Task directions => Look below for the line holding "Skórzane chodaki z" and the line holding "total: 2260.00 -> 3027.22". Transcribe exactly those lines and all lines between them, nothing more.

Data supplied =>
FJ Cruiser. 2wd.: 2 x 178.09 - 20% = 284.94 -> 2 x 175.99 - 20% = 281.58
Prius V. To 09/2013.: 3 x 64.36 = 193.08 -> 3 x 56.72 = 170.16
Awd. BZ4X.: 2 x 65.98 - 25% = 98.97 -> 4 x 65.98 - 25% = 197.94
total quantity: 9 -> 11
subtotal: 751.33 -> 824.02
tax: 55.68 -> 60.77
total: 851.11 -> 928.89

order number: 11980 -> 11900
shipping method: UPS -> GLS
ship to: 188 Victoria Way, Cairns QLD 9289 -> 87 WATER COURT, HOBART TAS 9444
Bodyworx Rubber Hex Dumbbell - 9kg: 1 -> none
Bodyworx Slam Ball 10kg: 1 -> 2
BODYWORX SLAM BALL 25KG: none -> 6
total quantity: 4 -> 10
==
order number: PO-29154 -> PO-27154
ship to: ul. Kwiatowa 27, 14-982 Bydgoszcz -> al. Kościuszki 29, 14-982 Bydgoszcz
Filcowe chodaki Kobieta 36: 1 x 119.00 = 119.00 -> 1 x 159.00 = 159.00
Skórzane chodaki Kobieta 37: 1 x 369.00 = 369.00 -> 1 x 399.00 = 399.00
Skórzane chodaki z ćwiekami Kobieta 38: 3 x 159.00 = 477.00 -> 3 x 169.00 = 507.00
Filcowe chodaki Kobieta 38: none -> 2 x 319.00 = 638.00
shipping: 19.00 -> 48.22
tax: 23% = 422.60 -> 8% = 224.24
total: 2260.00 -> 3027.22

Solution to the exercise =>
Skórzane chodaki z ćwiekami Kobieta 38: 3 x 159.00 = 477.00 -> 3 x 169.00 = 507.00
Filcowe chodaki Kobieta 38: none -> 2 x 319.00 = 638.00
shipping: 19.00 -> 48.22
tax: 23% = 422.60 -> 8% = 224.24
total: 2260.00 -> 3027.22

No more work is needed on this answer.